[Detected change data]
»»
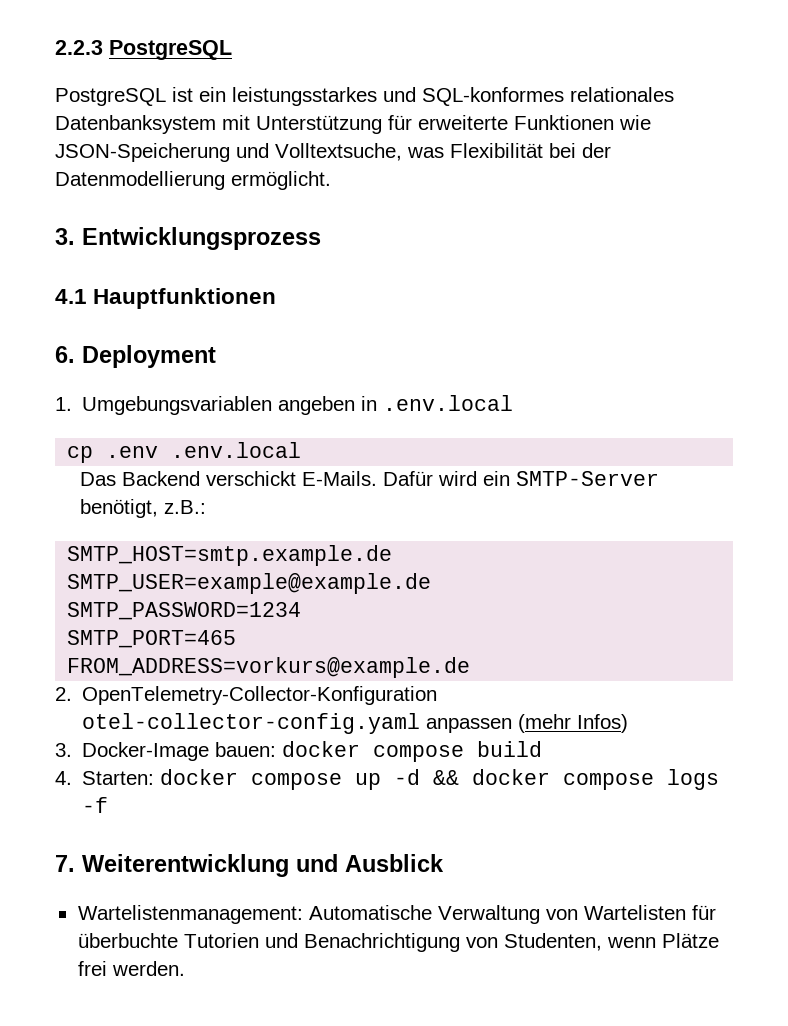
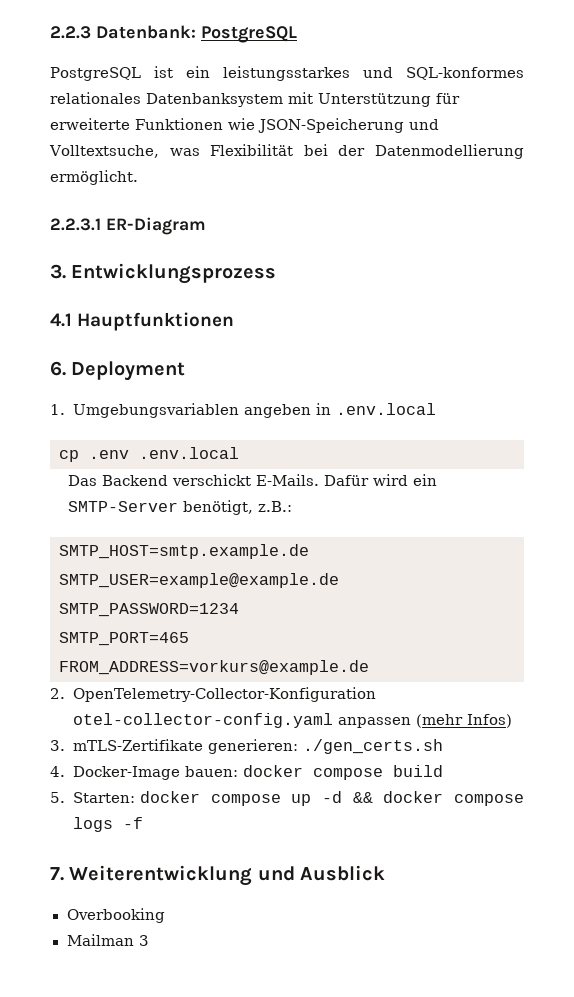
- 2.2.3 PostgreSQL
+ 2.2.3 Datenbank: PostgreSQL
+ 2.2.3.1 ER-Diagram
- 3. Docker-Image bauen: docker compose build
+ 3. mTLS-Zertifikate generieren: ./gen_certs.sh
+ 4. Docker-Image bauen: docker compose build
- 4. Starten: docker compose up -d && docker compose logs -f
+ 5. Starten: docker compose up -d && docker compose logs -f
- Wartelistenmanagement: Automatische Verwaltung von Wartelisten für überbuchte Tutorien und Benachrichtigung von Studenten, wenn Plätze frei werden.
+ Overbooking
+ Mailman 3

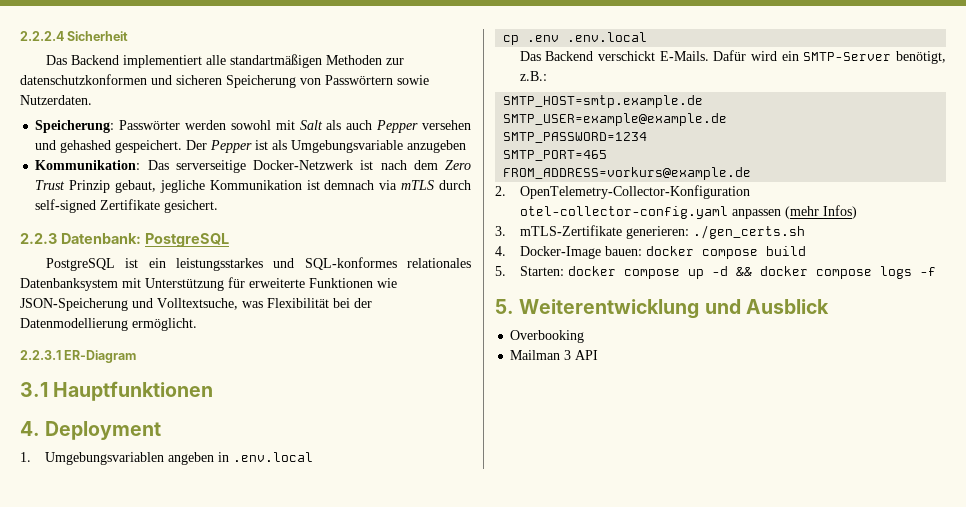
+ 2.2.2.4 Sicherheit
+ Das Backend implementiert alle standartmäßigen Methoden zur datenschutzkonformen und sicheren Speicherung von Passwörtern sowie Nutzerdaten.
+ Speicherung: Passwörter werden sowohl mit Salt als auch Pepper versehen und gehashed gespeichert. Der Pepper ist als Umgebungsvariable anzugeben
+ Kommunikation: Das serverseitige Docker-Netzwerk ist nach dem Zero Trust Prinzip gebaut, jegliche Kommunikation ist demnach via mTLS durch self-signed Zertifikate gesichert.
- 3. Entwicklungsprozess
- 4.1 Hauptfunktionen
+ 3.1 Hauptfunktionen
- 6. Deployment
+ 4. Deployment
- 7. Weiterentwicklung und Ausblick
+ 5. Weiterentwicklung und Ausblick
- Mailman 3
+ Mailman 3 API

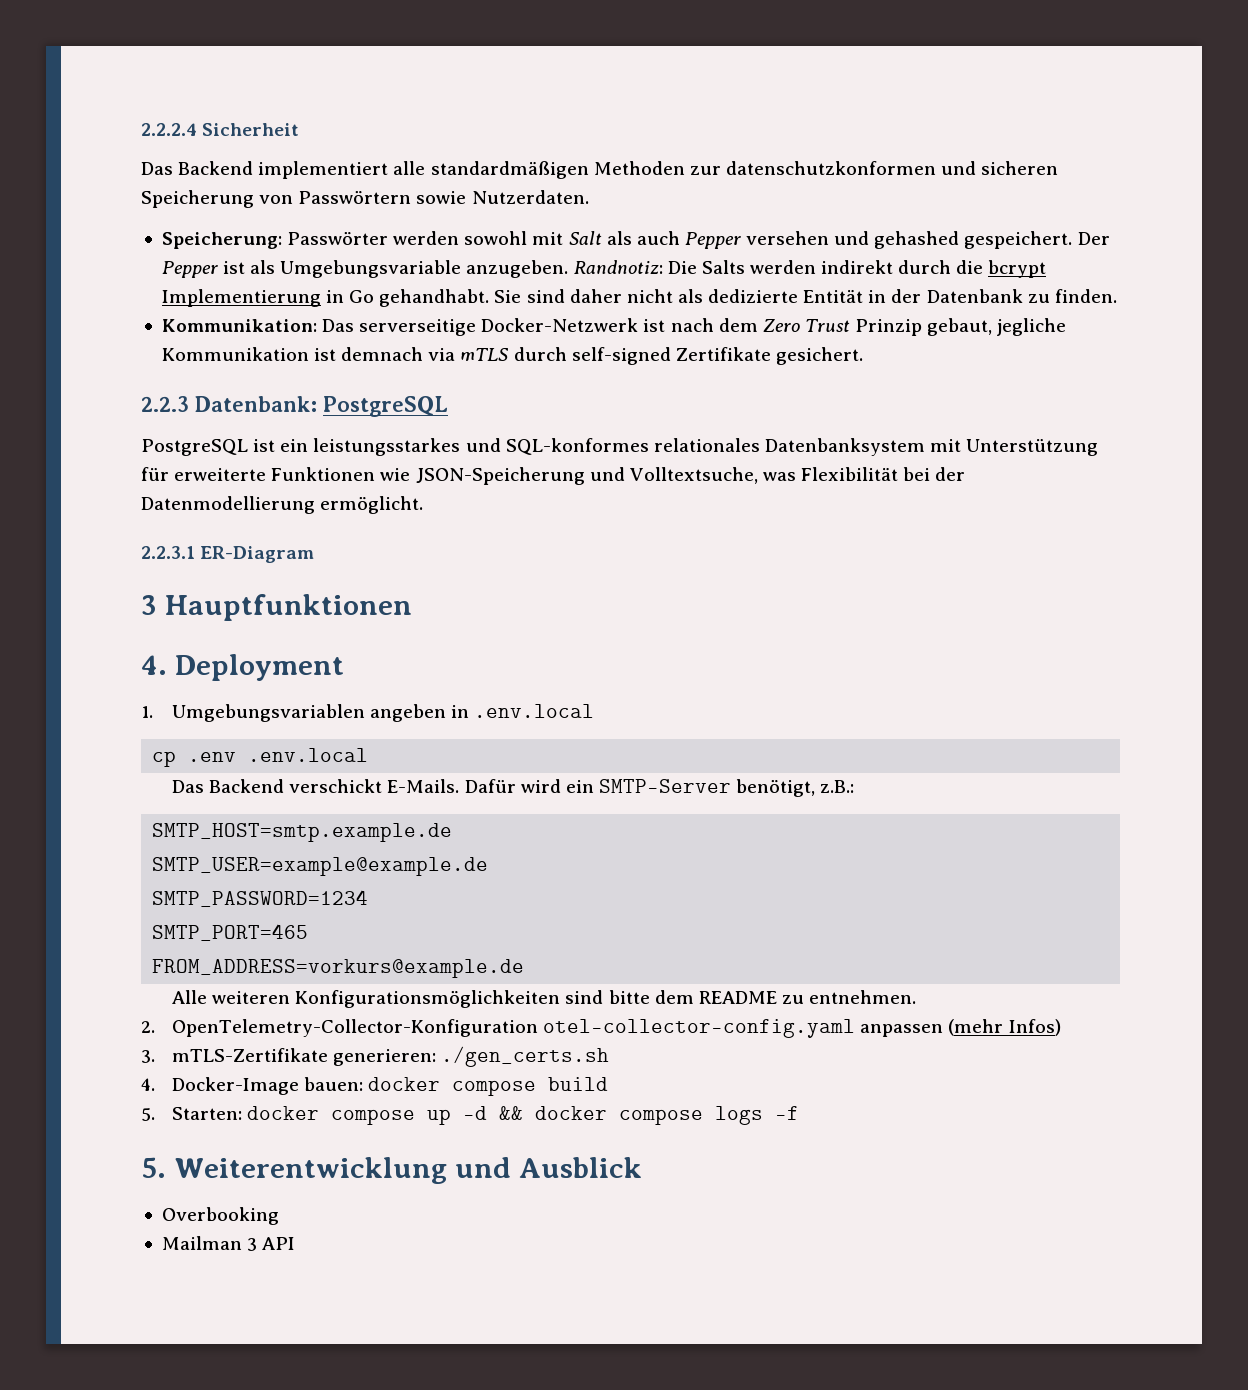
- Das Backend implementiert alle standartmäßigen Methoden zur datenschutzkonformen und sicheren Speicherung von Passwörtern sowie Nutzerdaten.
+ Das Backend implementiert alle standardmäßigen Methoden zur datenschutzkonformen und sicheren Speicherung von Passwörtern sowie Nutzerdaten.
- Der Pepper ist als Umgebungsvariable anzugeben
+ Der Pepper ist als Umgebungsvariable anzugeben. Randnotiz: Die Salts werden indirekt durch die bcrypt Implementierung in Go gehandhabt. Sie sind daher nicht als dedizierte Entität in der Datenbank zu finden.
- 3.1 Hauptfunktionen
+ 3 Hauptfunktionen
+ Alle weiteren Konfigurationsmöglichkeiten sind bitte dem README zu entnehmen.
««
→ **AIM OF THE EXERCISE**: Every entry above, pictures excluded, needs to be duplicated exactly.

→ **REPLY**:
- 2.2.3 PostgreSQL
+ 2.2.3 Datenbank: PostgreSQL
+ 2.2.3.1 ER-Diagram
- 3. Docker-Image bauen: docker compose build
+ 3. mTLS-Zertifikate generieren: ./gen_certs.sh
+ 4. Docker-Image bauen: docker compose build
- 4. Starten: docker compose up -d && docker compose logs -f
+ 5. Starten: docker compose up -d && docker compose logs -f
- Wartelistenmanagement: Automatische Verwaltung von Wartelisten für überbuchte Tutorien und Benachrichtigung von Studenten, wenn Plätze frei werden.
+ Overbooking
+ Mailman 3

+ 2.2.2.4 Sicherheit
+ Das Backend implementiert alle standartmäßigen Methoden zur datenschutzkonformen und sicheren Speicherung von Passwörtern sowie Nutzerdaten.
+ Speicherung: Passwörter werden sowohl mit Salt als auch Pepper versehen und gehashed gespeichert. Der Pepper ist als Umgebungsvariable anzugeben
+ Kommunikation: Das serverseitige Docker-Netzwerk ist nach dem Zero Trust Prinzip gebaut, jegliche Kommunikation ist demnach via mTLS durch self-signed Zertifikate gesichert.
- 3. Entwicklungsprozess
- 4.1 Hauptfunktionen
+ 3.1 Hauptfunktionen
- 6. Deployment
+ 4. Deployment
- 7. Weiterentwicklung und Ausblick
+ 5. Weiterentwicklung und Ausblick
- Mailman 3
+ Mailman 3 API

- Das Backend implementiert alle standartmäßigen Methoden zur datenschutzkonformen und sicheren Speicherung von Passwörtern sowie Nutzerdaten.
+ Das Backend implementiert alle standardmäßigen Methoden zur datenschutzkonformen und sicheren Speicherung von Passwörtern sowie Nutzerdaten.
- Der Pepper ist als Umgebungsvariable anzugeben
+ Der Pepper ist als Umgebungsvariable anzugeben. Randnotiz: Die Salts werden indirekt durch die bcrypt Implementierung in Go gehandhabt. Sie sind daher nicht als dedizierte Entität in der Datenbank zu finden.
- 3.1 Hauptfunktionen
+ 3 Hauptfunktionen
+ Alle weiteren Konfigurationsmöglichkeiten sind bitte dem README zu entnehmen.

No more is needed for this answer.